Luckiest Teams ExpPts Pts
2009-10 Phoenix 88.5 107
2009-10 Washington 104.7 121
2006-07 Pittsburgh 90.9 105
2006-07 Vancouver 91.0 105
2008-09 Boston 102.3 116
2009-10 Nashville 88.8 100
2008-09 St. Louis 82.2 92
2007-08 Montreal 94.3 104
2009-10 Los Angeles 91.3 101
2009-10 San Jose 103.7 113
The 2008-09 St. Louis Blues were also the team with the worst odds of making the playoffs that actually didand by a longshot (over Columbus 2008-09 and the 2007-08 Bruins). On the flip side, the biggest shocker of a team missing the postseason was the defending Stanley Cup champion Carolina Hurricanes in 2006-07 by an almost equally sizeable margin, over a handful of teams including last years Calgary Flames.
Is It Luck?
It remains to be discussed if the teams that fall short of Kubaryks expectations are simply unlucky, or if its a reflection of the flaws in computing the odds of winning on a game-by-game basis. If certain factors are indeed being misweighted, any gambler who could isolate them could make a fortune!

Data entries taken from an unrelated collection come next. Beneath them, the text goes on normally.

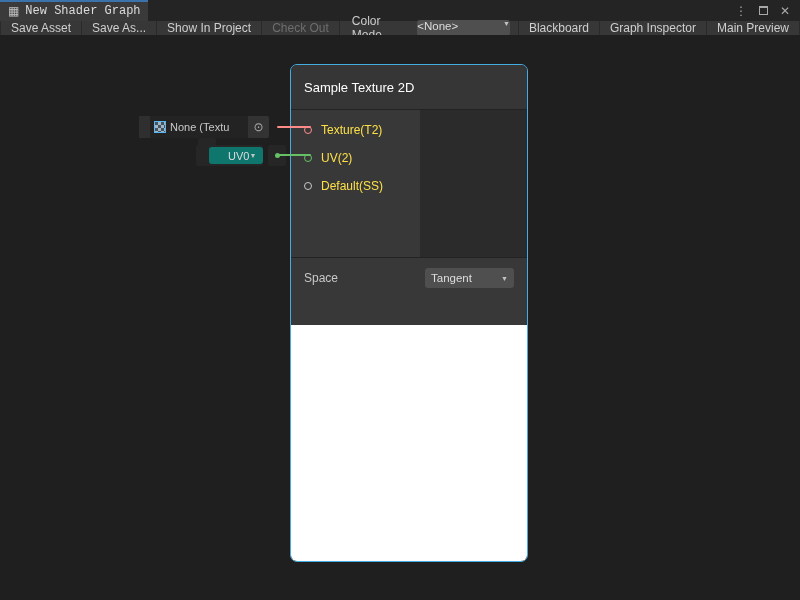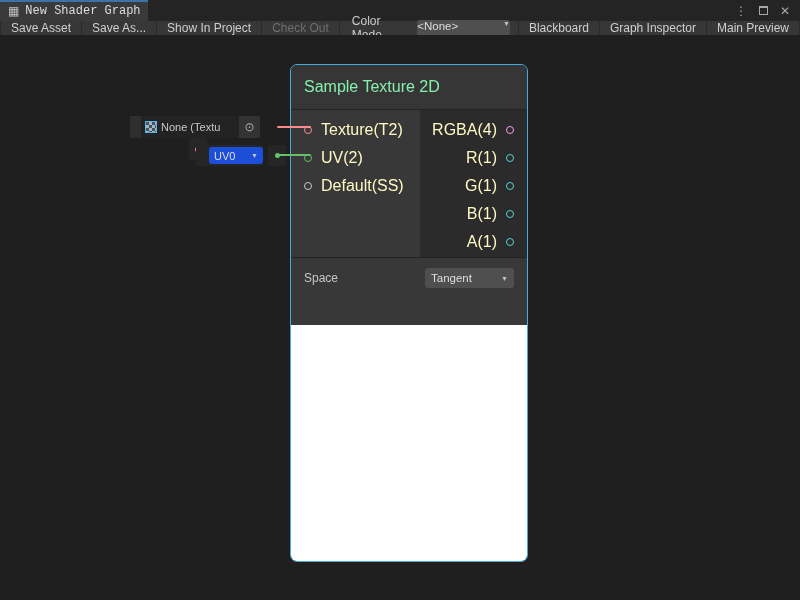--- a/index.html
+++ b/index.html
@@ -40,7 +40,7 @@
           display:flex; flex-direction:column; overflow:hidden; }
   .node-header { height:45px; background:#363636; display:flex; align-items:center;
                  padding-left:13px; border-bottom:1px solid #232323; }
-  .node-title { font-size:16px; color:#86efac; }
+  .node-title { font-size:13px; color:#ffffff; }
   .ports { display:flex; height:148px; border-bottom:1px solid #232323; }
   .ports-in { width:129px; background:#383838; padding-top:6px; }
   .ports-out { flex:1; background:#2B2B2B; padding-top:6px; }

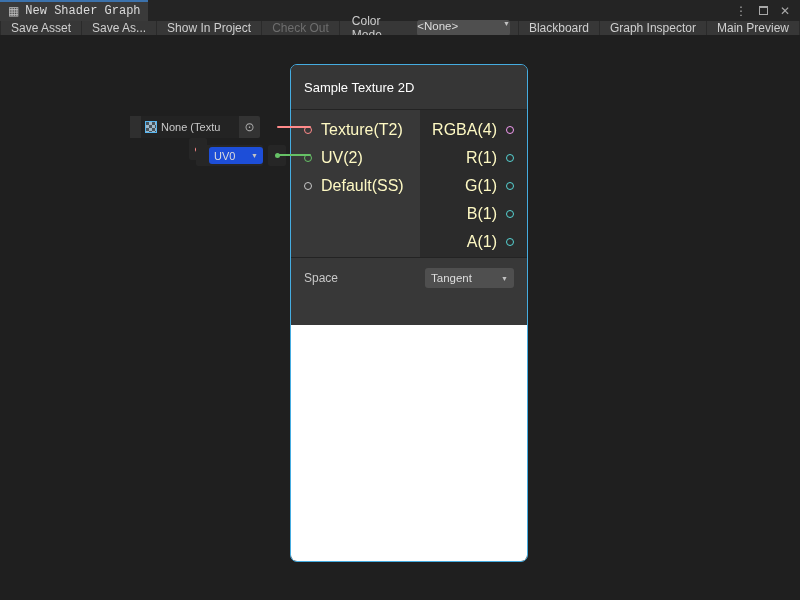--- a/index.html
+++ b/index.html
@@ -120,7 +120,7 @@
 
 <div class="canvas">
 
-  <div class="inline-row" style="left:130px; top:81px;flex-direction:column;">
+  <div class="inline-row" style="left:139px; top:81px;flex-direction:column;">
     <div class="obj-group">
       <div class="obj-thumb"></div>
       <div class="obj-field">

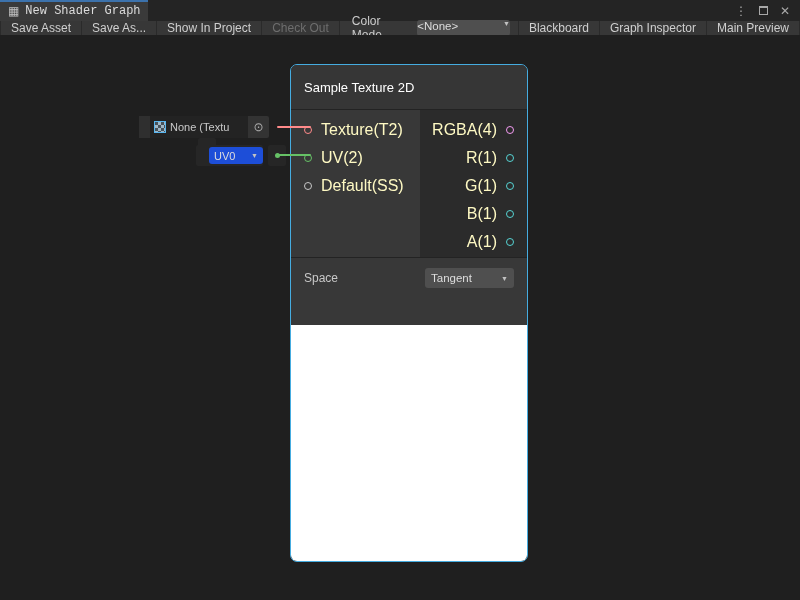--- a/index.html
+++ b/index.html
@@ -48,7 +48,7 @@
   .port-row.in { padding-left:13px; }
   .port-row.out { justify-content:flex-end; padding-right:13px; }
   .port-circle { width:8px; height:8px; border-radius:50%; border:1.5px solid #CCC; flex:none; }
-  .port-label { font-size:16px; color:#fef9c3; white-space:nowrap; }
+  .port-label { font-size:12px; color:#fde047; white-space:nowrap; }
   .port-row.in .port-label { margin-left:9px; }
   .port-row.out .port-label { margin-right:9px; }
   .controls { height:67px; background:#383838; padding:8px 13px 0 13px; }

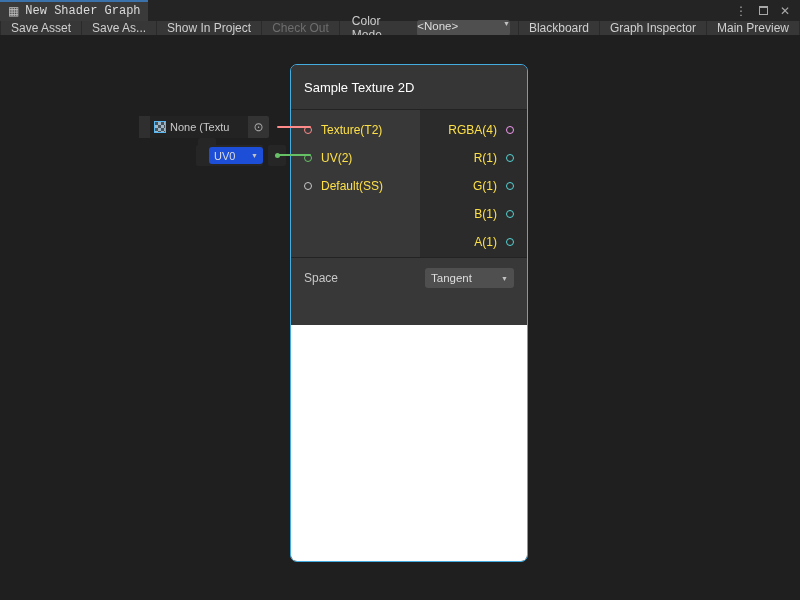--- a/index.html
+++ b/index.html
@@ -169,28 +169,6 @@
           <span class="port-label">Default(SS)</span>
         </div>
       </div>
-      <div class="ports-out">
-        <div class="port-row out">
-          <span class="port-label">RGBA(4)</span>
-          <span class="port-circle" style="border-color: rgb(244, 155, 242);"></span>
-        </div>
-        <div class="port-row out">
-          <span class="port-label">R(1)</span>
-          <span class="port-circle" style="border-color: rgb(86, 211, 211);"></span>
-        </div>
-        <div class="port-row out">
-          <span class="port-label">G(1)</span>
-          <span class="port-circle" style="border-color: rgb(86, 211, 211);"></span>
-        </div>
-        <div class="port-row out">
-          <span class="port-label">B(1)</span>
-          <span class="port-circle" style="border-color: rgb(86, 211, 211);"></span>
-        </div>
-        <div class="port-row out">
-          <span class="port-label">A(1)</span>
-          <span class="port-circle" style="border-color: rgb(86, 211, 211);"></span>
-        </div>
-      </div>
     </div>
 
     <div class="controls">

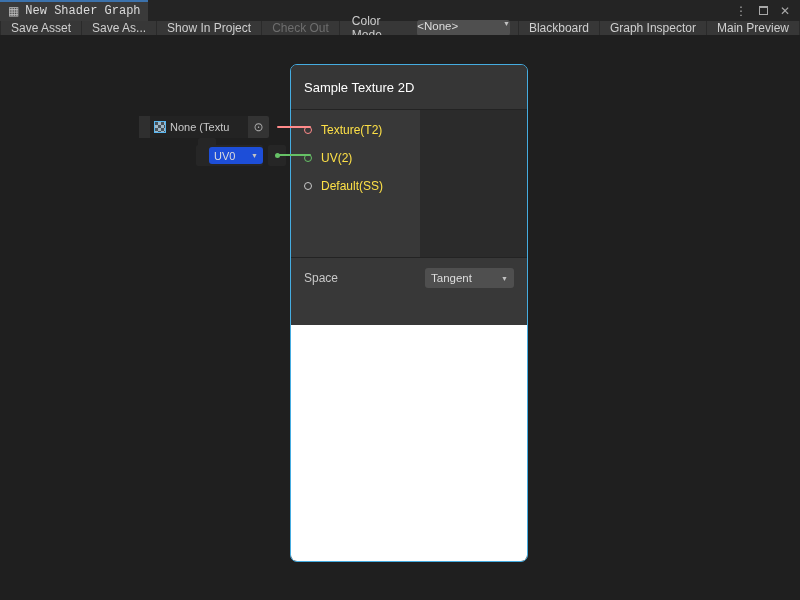--- a/index.html
+++ b/index.html
@@ -76,8 +76,8 @@
   .conn-dot { width:5px; height:5px; border-radius:50%; }
   .uv-strip { width:67px; height:21px; background:#262626; border-radius:2px; display:flex;
               align-items:center; justify-content:flex-end; }
-  .uv-btn { width:54px; height:17px; background:#1d4ed8; border-radius:3px; display:flex;
-            align-items:center; justify-content:space-between; padding:0 5px; cursor:default; }
+  .uv-btn { width:54px; height:17px; background:#0f766e; border-radius:3px; display:flex;
+            align-items:center; justify-content:space-between; padding:0 19px; cursor:default; }
   .uv-btn-label { font-size:11px; color:#DDDDDD; }
   .conn-cell.uv { height:21px; }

If it is indeed lucky bounces, then it might be reflected in a teams shooting percentage and/or save percentages. Except for 2006-07, SkinnyFish has compiled the statistics we need here and Kubaryks unlucky teams are indeed in the leagues basement in even-strength PDO (shooting percentage + save percentage), while the lucky teams are at the top. The unlucky teams average a lousy PDO of .986, and over half of them were in the bottom two, while the lucky teams average a solid PDO of 1.014, and half the teams were in the top two.
While PDO can cover off most of the goal-based luck, Ryders data can get us the rest, and it also backs up Kubaryks theory. As a group, the unlucky teams required an extra 0.27 marginal goals per point relative to the teams in the lucky group. In fact, last years Predators are considered the fourth-luckiest team in the past four seasons by Ryders measure, and last years Oilers the fifth-unluckiest.
It may sound discouraging that a team can assemble the right talent, adopt the right systems, and execute the right plays, and yet 38% of their fate still remains outside their hands, and at the whim of a bouncing puck, a broken stick, or the blink of an official. On the other hand, perhaps thats what makes the game so exciting.
Thanks to analysts like Ryder, Desjardins and Kubaryk, at least we can begin to track and quantify lucks impact, and this greater understanding can ultimately only lead to a greater appreciation of the game.
Robert Vollman is an author of Hockey Prospectus.